Russia launched its first attack on the city of Lviv in western Ukraine this morning, destroying a building used to repair aircraft. But the UK’s Ministry of Defence says Russian forces have made “minimal progress” this week, largely because of a failure to supply frontline troops with essential fuel and food. Joe Biden will talk to Xi Jinping for the first time since November today. Officials say the US president will warn his Chinese counterpart against providing Vladimir Putin with military support. P&O Ferries abruptly sacked 800 crew members over Zoom with immediate effect yesterday, in order to replace them with cheaper overseas workers. “What a bunch of anchors,” says The Sun.

Comment

Media

Letting Biden off the hook

If you think of The New York Times as a fair, impartial news source – no fear, no favour, that sort of thing – think again, says the New York Post. In October 2020, a month before the US election, we reported that Joe Biden’s son Hunter may have leveraged his father’s position to pursue business deals in Europe and Asia. Not only that, but he did so without registering with the government or declaring all his income. “All legitimate topics of discussion about a presidential candidate’s family, no?” Not according to The New York Times. Its editors pooh-poohed the bombshell from day one, happily swallowing the line from the Biden camp that this was an unsubstantiated non-story.

Ukraine

A “uniquely Conservative” way to welcome refugees

After a slow start, says Tom Harwood in The New Statesman, the UK government has knocked it out of the park with its Homes for Ukraine scheme. More than 120,000 people signed up to open their homes to Ukrainian refugees in the first day alone. Counterintuitive as it might sound, this is a “uniquely Conservative way to welcome refugees”. Instead of relying on inefficient government services that result in “ghettoised communities, isolation, and cost to the taxpayer”, the scheme rests on the belief that the individual and the family are the “best units to provide support to those in need”.

Love etc

Growing numbers of women are getting married to a very special someone: themselves. So-called “sologamy” isn’t legally binding, says Insider – you don’t get any tax breaks, and you don’t have to divorce yourself if you one day want to marry someone else. But the weddings are often very traditional: white dress, cake, plenty of tears. “If someone has achieved something so important as self-love and self-compassion, then it’s definitely worth celebrating,” says 55-year-old Roberta Lyndall Fincham, who married herself last July. “Why should couples have all the fun?”

TV

It’s only been eight months since the 14-year run of Keeping Up with the Kardashians ended, and the Californian clan are already back on screens with a new show.
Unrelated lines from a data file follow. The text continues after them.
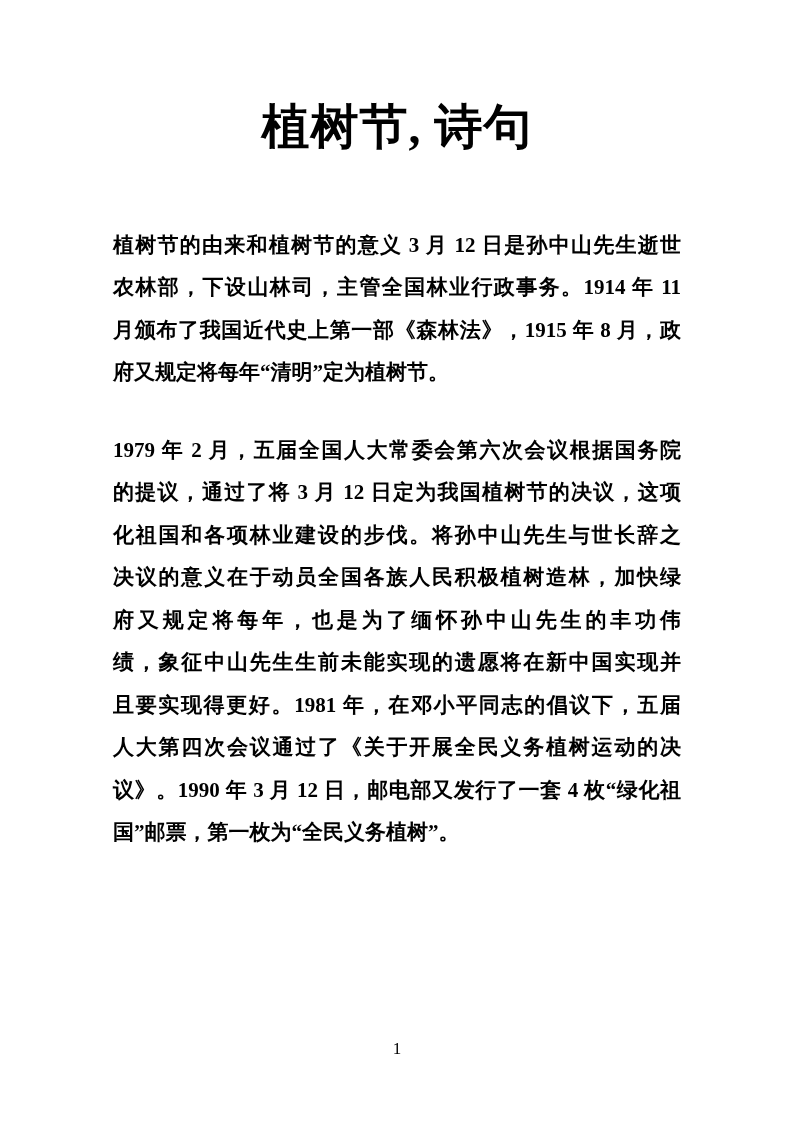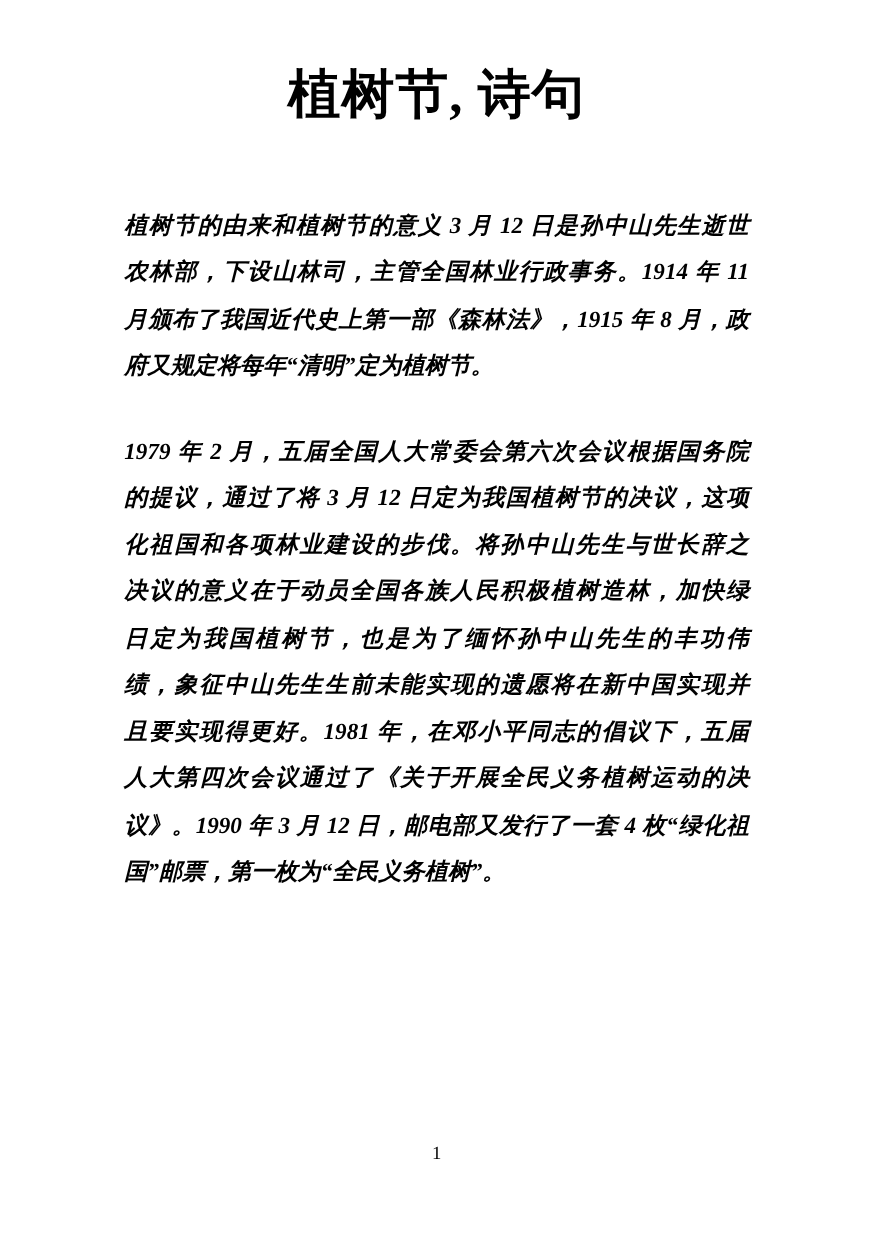"植树节, 诗句" .title { padding-top: 58px -> 98px }
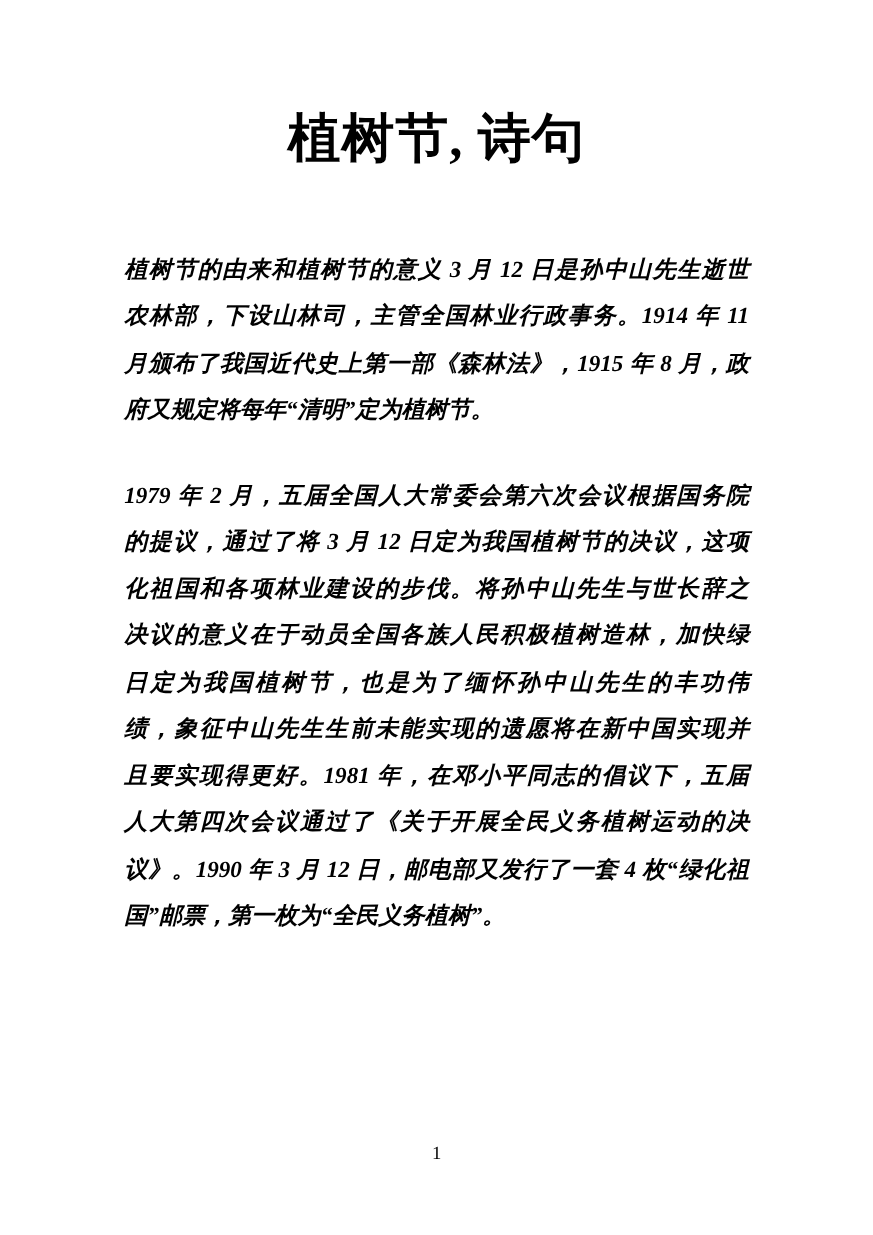"植树节的由来和植树节的意义 3 月 12 日是孙中山先生逝世" .body-text { font-style: italic -> none }
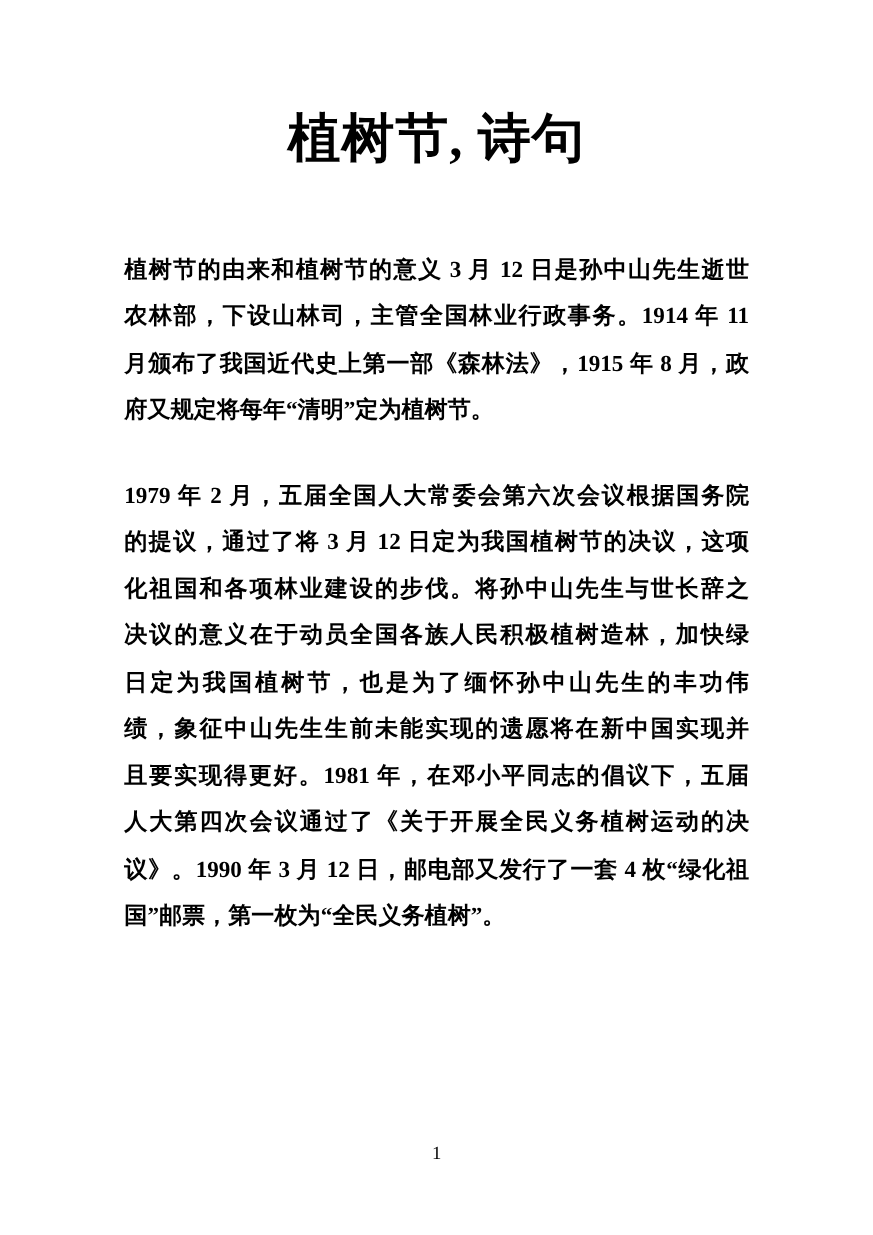"日定为我国植树节，也是为了缅怀孙中山先生的丰功伟" div.line { text: 日定为我国植树节 -> 府又规定将每年 }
The Kardashians looks exactly like the original, says The Cut, but the tone is rather more sinister. In the past, episodes centred on sisterly squabbles. Now, the trailer shows matriarch Kris quoting The Godfather: “Never go against the family.” Later, daughter Kim is seen telling someone on the phone: “We have all the time and all the resources to burn them all to the f***ing ground.”

Noted

If you’ve got your eyes on winning Best in Show at Crufts, choose your breed carefully. Since the prize was first awarded in 1928, English cocker spaniels have had the most wins, with seven. That’s almost double the number of the next most successful: the Irish setter, standard poodle and Welsh terrier all have four rosettes apiece. But don’t expect it to make you rich. Despite the fierce canine competition (around 20,000 dogs take part in Crufts) and significant media interest (Channel 4 broadcasts proceedings live), the prize money is a paltry £100.

Quoted

quoted 18.3

“Man is the only animal that blushes. Or needs to.”

Mark Twain

Quirk of history

For a sense of just how long 81-year-old Democratic bigwig Nancy Pelosi has been on the political scene, says writer Benjamin Braddock on Twitter, here she is at John F Kennedy’s inauguration in 1961. Pelosi, now the Speaker of the House of Representatives, was 20; she attended the event because her father was a Democratic politician.

Snapshot

It’s a hawk guarding solar panels in Japan. Crows have been attacking solar plants by flying over them and dropping stones. The most effective way to keep them at bay is good old-fashioned falconry – one specially trained bird making 60 attack sorties a day can defend 100,000 solar panels from menacing crows.